Future: Pluto

Future: Pluto

Rating: ★★★☆☆ 

The era of Auto-Tune dominance feels like a lifetime ago. While the climate of hip-hop music makes for a rapidly changing soundscape whose trends can cause songs to become immediately dated, the inescapable three years lead by Akon and T-Pain made the “singing robot voice” a ubiquitous one. Looking back in a post-”D.O.A.” world, only one rap artist (Gorilla Zoe, as heard on 2008‘s “Lost,” one of the decade’s most under-appreciated singles) really seemed to know how to use the program, originally created to correct pitch, in a compelling way. Now, a new artist has done the impossible and somehow made the software seem fresh and intriguing again. His name is Future, and his album Pluto proves he is a visionary.

A native of Decatur, Georgia, legend has it that Future was given his name by lauded rap collective the Dungeon Family (Outkast, Goodie Mob, and TLC’s “Waterfalls” producers Organized Noize) who saw him as “the future of rap.” That moniker in mind, it’s interesting he made such a splash last year on YC’s “Racks” using a tool that’s already part of rap’s past. What’s interesting about Future is instead of using Auto-Tune to either make it sound like he’s singing or a cyborg, he first manipulates his own voice creating a wobbling warble, giving the entire soundscape a ripple effect. Gimmicky as it may read, he’s become an innovator and Pluto is proof.

Outside of a handful of years, rap’s never been a very album-minded genre. That’s why it’s a testament to Future’s artistry that Pluto sounds like such a cohesive fully realized vision. Along with his aforementioned mic presence, the heavily synthesized computerized thumps give the album a unique intrigue. By giving his vocals such a framework, it’s a reminder of how avant-garde the act of rapping really is. Not to be confused with artists who make their name as rappers and then do an album of singy-songy pop songs, Future’s ambitious volition keeps the project assertively hip-hop.

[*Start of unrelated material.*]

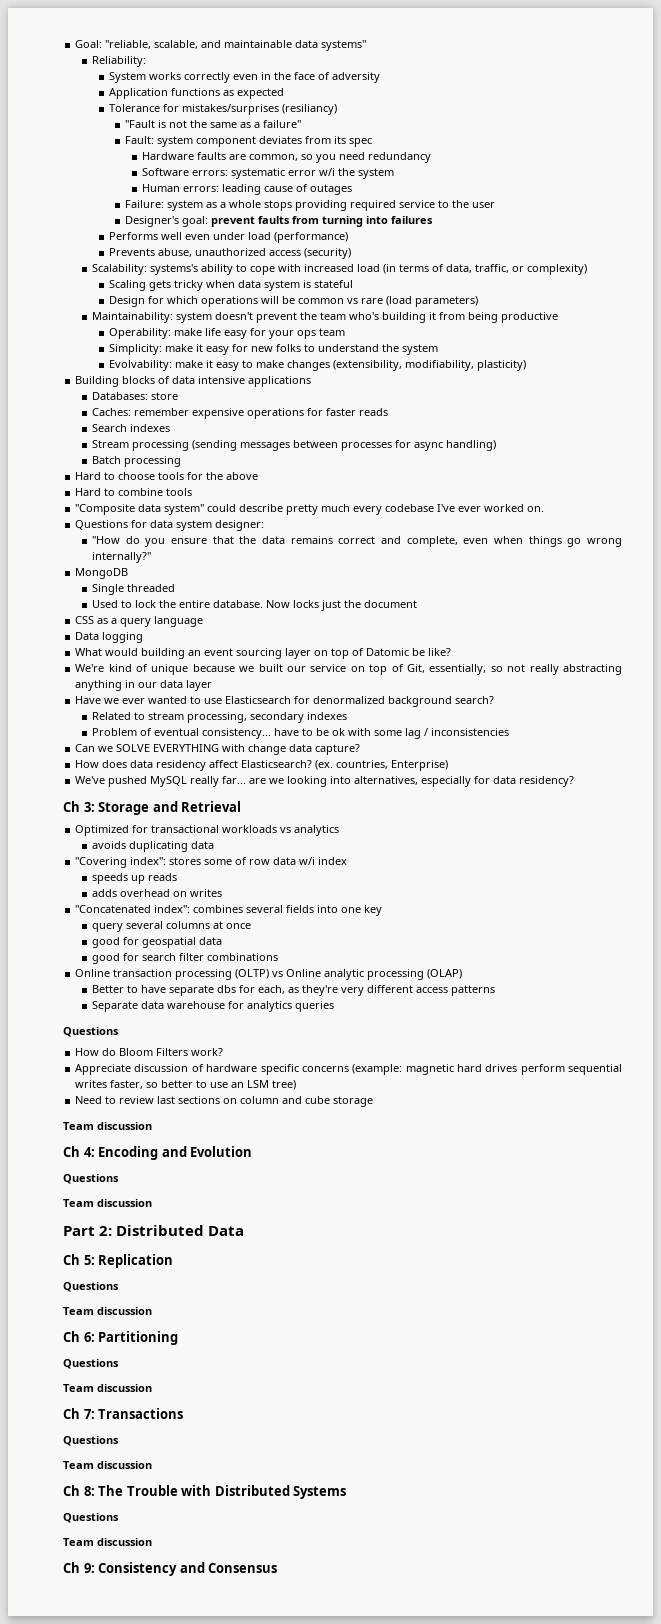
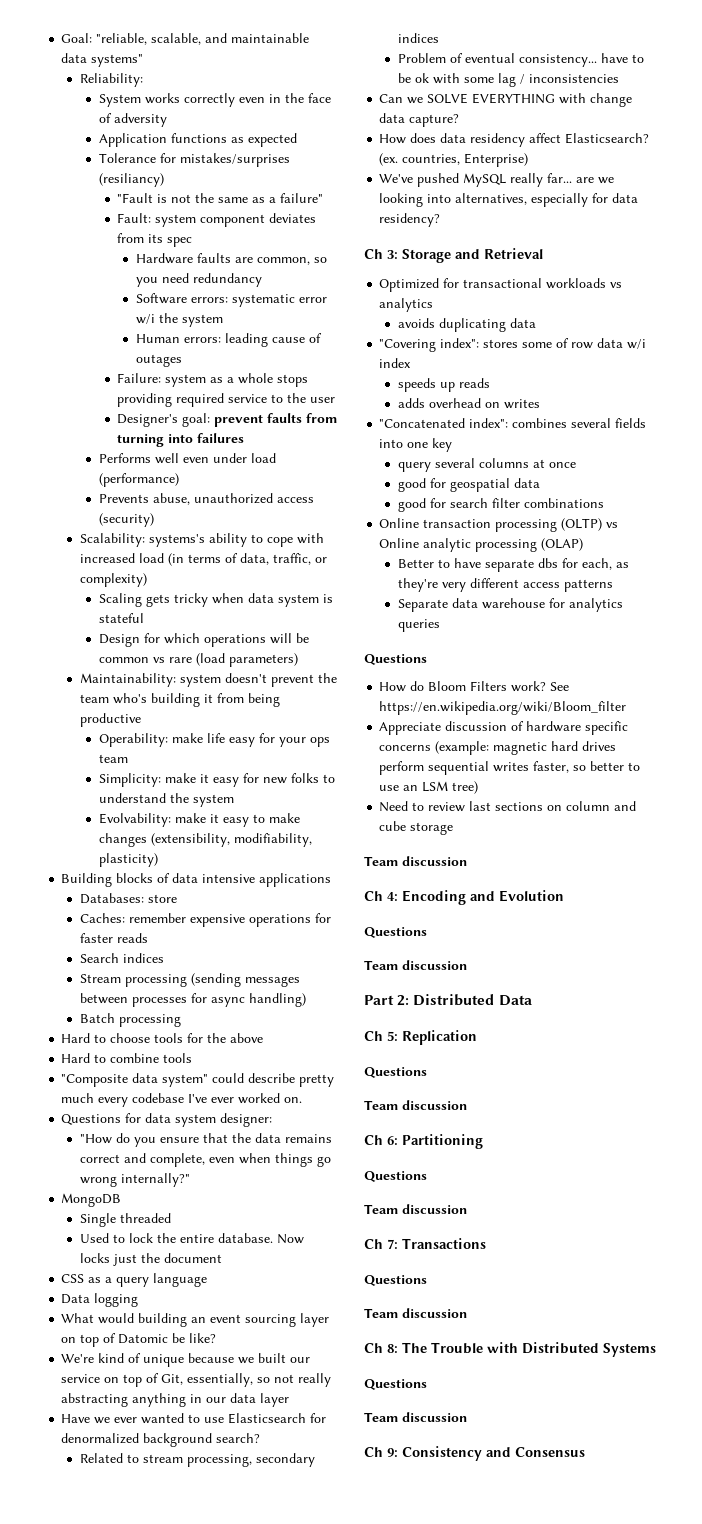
- Search indexes
+ Search indices
- Related to stream processing, secondary indexes
+ Related to stream processing, secondary indices
+ See https://en.wikipedia.org/wiki/Bloom_filter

Even if you stripped away the technology that makes Pluto so Tron-like, you would still be able to tell Future is a great and incredibly creative MC. From the almost reckless absurd fun of “Parachute” and “Astronaut Chick” to the impressive weaving of double-time and 6/8 flow on “I’m Trippin’,” it shows Future is a solid talent and the success of his experimentations is just icing on the cake. Even his approach to song-writing is daring, namely on closer “You Deserve It” where he reflects on his success in a way that isn’t bragging or bemoaning, so much as expressing how he feels generally humbled. “It brings water to my eyes just to hear me on the radio” is one of the most vulnerable admissions I’ve heard all year, and is indicative to how different Pluto is.

That said, the only major misfire on the album is sadly its first single, the Drake assisted remix to “Tony Montana.” Scarface references are among the most overkilled clichés in hip-hop, and the fact that it’s the bread and butter of the first release off one of the most hyper-creative rap releases in recent memory is the most tragic of hip-hop ironies. While its status as a hit has hopefully allowed a larger audience to experience a much different release than their accustomed to, it’s a bitter expired Tylenol in the middle of a techno-organic virus epidemic.

That aside, Pluto is likely to either please or alienate a Venn diagram of listeners. It’s rooted in enough recent rap to be familiar for the more mainstream fans, but innovative with the available tools to make for a genuinely boundary-pushing listen. Factor in some great guest appearances by R. Kelly, TI, Trae the Truth as well as the best Snoop Dogg verse in years, and you have an album worthy of rotation in your solar system. The three bonus tracks also happen to be excellent, warranting purchase of the deluxe edition. While the sound is still potentially esoteric enough to make me hesitant to call him the “future” of rap, Pluto shows signs of having quite the promising Future.